All at once, the panic and desperation screaming in my head subsided into something quieter, something a little more relaxed and muffled. I saw my situation at a short remove—the distance between a player and her chessboard. I was in check, but not checkmate; I could force a draw with an ugly move. My split cheek throbbed with a vivid red pain. It was distracting, even in this moment, and I thought of the bleak lessons of
1984
, the impossibility of heroism in the face of prospective pain.
I’d been gearing up for a bargain from the moment my tire blew out.
“But it’s only a matter of time before the police get to him,” I said. “They’ll arrest him. Tomorrow definitely, maybe even tonight. They’ll take him away from his family, charge him with murder.”
Hong was listening. There was a thoughtful, attentive look in his eyes that allowed me to keep on going.
“And what do you think he’ll do when he’s hauled in? How confident are you in his loyalty? He’s just a doctor. He’s not one of you.”
I felt Boris’s eyes on me as I spoke. I knew he couldn’t dispense with me until Hong said so.
“Someone like Van, he doesn’t feel like he belongs in prison. He can’t imagine it. He doesn’t have the right constitution. You think if he has a bargaining chip to stay out, he’s not going to use it?”
“That rat,” Boris said. He sounded as angry as if my prediction had already come true. “I never did trust him.”
“This was a good idea when Van called you, okay? I’m a loose end. You get rid of me, Van walks, at least for now. Nora stays buried. You get to keep your surgeon. But the situation is different now. You seem like a levelheaded guy,” I said to Hong. “You must recognize that.”

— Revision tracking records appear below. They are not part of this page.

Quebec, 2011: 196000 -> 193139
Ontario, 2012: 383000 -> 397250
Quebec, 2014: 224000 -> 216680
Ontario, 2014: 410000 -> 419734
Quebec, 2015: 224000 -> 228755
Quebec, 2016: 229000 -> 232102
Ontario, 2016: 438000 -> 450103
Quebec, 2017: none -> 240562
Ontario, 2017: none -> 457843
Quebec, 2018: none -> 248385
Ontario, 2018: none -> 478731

He smiled. “You’re a smart girl, I have to give you that. But the way I see it, all that’s changed is that there are now two loose ends.”
“Let me go,” I said, keeping my voice as calm and rational as possible. “You have no use for me. I won’t hold any of this against you. And even if I do, what am I going to do about it? I don’t know the first thing about you.”
“You could be lying about that,” he explained. “You could cause us trouble.”
“She knows about the barbecue spot,” Boris put in, ever helpful.
“It’s too late to keep Seoul Tokyo out of this. Van didn’t have to give that up when I talked to him—I already went there and asked him about it on tape. And look, I understand I’ve caused some inconvenience here, but there’s no real upside to getting rid of me. You don’t want the trouble that comes with murdering an innocent Korean girl. You’ll get heat from the cops. Speaking of which, it can’t be too long now before they pick up Van,” I said, looking straight into Hong’s eyes. “So isn’t there somewhere else you need to be?”
Hong held my gaze without fear or anger, but a building intensity. I didn’t breathe until he broke away, what felt like minutes later.
He stood up, knees creaking, and patted Boris on the back. “Come on,” he said.
“We’re leaving her?”
“Don’t sound so disappointed, my friend,” he said, looking at me one last time before heading down the stairs. “We can always come back.”